Personal information
- Full name: Stephen Ogilby
- Born: 5 April 1976 (age 50) Strabane, County Tyrone, Northern Ireland
- Batting: Right-handed
- Role: Wicket-keeper

International information
- National side: Ireland;

Domestic team information
- 2001–2005: Cheshire
- 1995: Ireland

Career statistics
| Competition | First-class | List A |
| Matches | 2 | 6 |
| Runs scored | 0 | 37 |
| Batting average | 0.00 | 12.33 |
| 100s/50s | –/– | –/– |
| Top score | 0 | 36 |
| Balls bowled | – | – |
| Wickets | – | – |
| Bowling average | – | – |
| 5 wickets in innings | – | – |
| 10 wickets in match | – | – |
| Best bowling | – | – |
| Catches/stumpings | 8/– | 1/– |
- Source: Cricinfo, 1 April 2011

= Stephen Ogilby =

Irish cricketer (born 1976)

Stephen Ogilby (born 15 April 1976) is an Irish cricketer. Ogilby is a right-handed batsman who plays as a wicket-keeper. He was born in Strabane, County Tyrone, Northern Ireland.

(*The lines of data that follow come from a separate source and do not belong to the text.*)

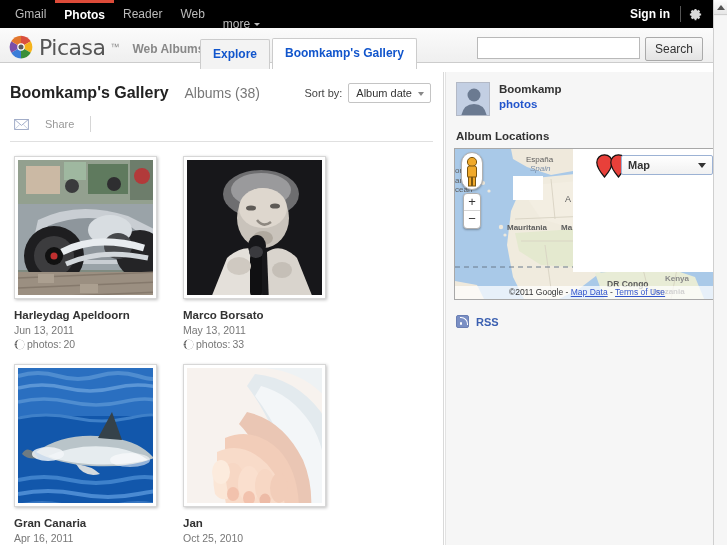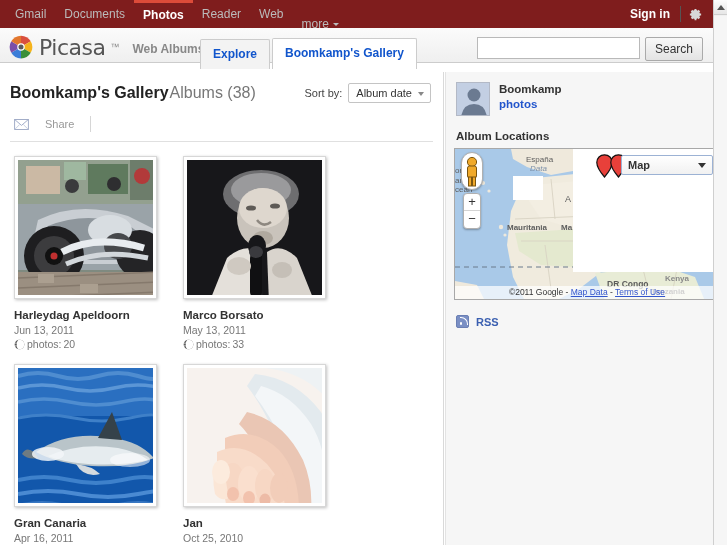--- a/index.html
+++ b/index.html
@@ -6,21 +6,21 @@
   html, body {
     width: 727px; height: 545px;
     font-family: "Liberation Sans", sans-serif;
     background: #ffffff;
     overflow: hidden;
   }
 
   
   .gbar {
     position: absolute; top: 0; left: 0; width: 713px; height: 28px;
-    background: #7f1d1d;
+    background: #000000;
     display: flex; align-items: center;
     font-size: 12px;
   }
   .gbar-left { display: flex; align-items: center; padding-left: 6px; gap: 0; }
   .gbar-link {
     color: #bbbbbb; text-decoration: none; padding: 0 9px;
     line-height: 28px; height: 28px; display: inline-block; white-space: nowrap;
   }
   .gbar-link.active {
     color: #ffffff; font-weight: bold;
@@ -111,21 +111,21 @@
     background-size: 4px 4px;
     border-left: 1px solid #e3e3e3;
   }
 
   
   .gal-head {
     position: relative; padding: 12px 12px 0 10px;
     display: flex; align-items: baseline;
   }
   .gal-title { font-size: 16px; font-weight: bold; color: #222; }
-  .gal-count { font-size: 16px; color: #777; margin-left: 1px; }
+  .gal-count { font-size: 14px; color: #777; margin-left: 16px; }
   .sortwrap {
     position: absolute; right: 12px; top: 11px;
     display: flex; align-items: center; gap: 6px;
   }
   .sortlabel { font-size: 11px; color: #444; }
   .sortsel {
     border: 1px solid #c4c4c4; background: #fff; border-radius: 2px;
     font-size: 11px; color: #333; padding: 3px 18px 3px 7px;
     position: relative; cursor: pointer;
   }
@@ -285,21 +285,20 @@
   }
   .sb-track { position: absolute; top: 16px; bottom: 0; left: 0; width: 14px;
     background: #f6f6f6; }
 </style>
 </head>
 <body>
 
 <div class="gbar">
   <div class="gbar-left">
     <a class="gbar-link" href="#">Gmail</a>
-    <a class="gbar-link" href="#">Documents</a>
     <a class="gbar-link active" href="#">Photos</a>
     <a class="gbar-link" href="#">Reader</a>
     <a class="gbar-link" href="#">Web</a>
     <span class="gbar-more"><span>more</span><span class="caret"></span></span>
   </div>
   <div class="gbar-right">
     <a class="gbar-signin" href="#">Sign in</a>
     <div class="gbar-sep"></div>
     <div class="gear">
       <svg width="15" height="15" viewBox="0 0 16 16" aria-hidden="true">
@@ -555,21 +554,21 @@
 
         <path d="M140 124 L210 118 L240 128 L250 152 L150 152 Z" fill="#e8ecd6"></path>
         <path d="M188 120 L196 152 M222 120 L216 150" stroke="#d6d2c0" stroke-width="0.9" fill="none"></path>
       </svg>
 
       <div class="map-white-tile" style="left:58px;top:27px;width:30px;height:24px;"></div>
 
       <div class="map-overlay-panel"></div>
 
       <div class="map-label" style="left:71px;top:6px;">España</div>
-      <div class="map-label it" style="left:75px;top:15px;">Data</div>
+      <div class="map-label it" style="left:75px;top:15px;">Spain</div>
       <div class="map-label" style="left:0px;top:17px;">ort</div>
       <div class="map-label" style="left:0px;top:27px;">ant</div>
       <div class="map-label" style="left:0px;top:36px;">cean</div>
       <div class="map-label" style="left:110px;top:45px;font-size:9px;">A</div>
       <div class="map-label" style="left:52px;top:74px;font-weight:bold;">Mauritania</div>
       <div class="map-label" style="left:106px;top:74px;font-weight:bold;">Ma</div>
       <div class="map-label" style="left:152px;top:130px;font-weight:bold;font-size:8.5px;">DR Congo</div>
       <div class="map-label" style="left:210px;top:125px;font-weight:bold;color:#8a8a8a;">Kenya</div>
       <div class="map-label" style="left:196px;top:138px;font-weight:bold;">Tanzania</div>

Ogilby made his List A debut for Ireland in the 1995 Benson and Hedges Cup against Somerset, with him playing one further List A match for Ireland in the same competition against Yorkshire. He later joined Cheshire in England, making his debut for the county in the Minor Counties Championship against Wiltshire. Ogilby played Minor counties cricket for Cheshire from 2001 to 2005, including nineteen Minor Counties Championship matches and seven MCCA Knockout Trophy matches. He played List A cricket for Cheshire, with his final List A match coming against Hampshire in the 2004 Cheltenham & Gloucester Trophy. He played a total of four List A matches for Cheshire, scoring 37 runs at a batting average of 18.50, with a high score of 36. Behind the stumps he took 8 catches and made a single stumping. His highest score with the bat came against Hampshire in his final List A match, in a watchful innings which was ended by Michael Clarke.

In 2004, he played two first-class matches for Ireland in the first season of the Intercontinental Cup against the Netherlands and Scotland. In these matches he batted twice and was dismissed for a duck in both.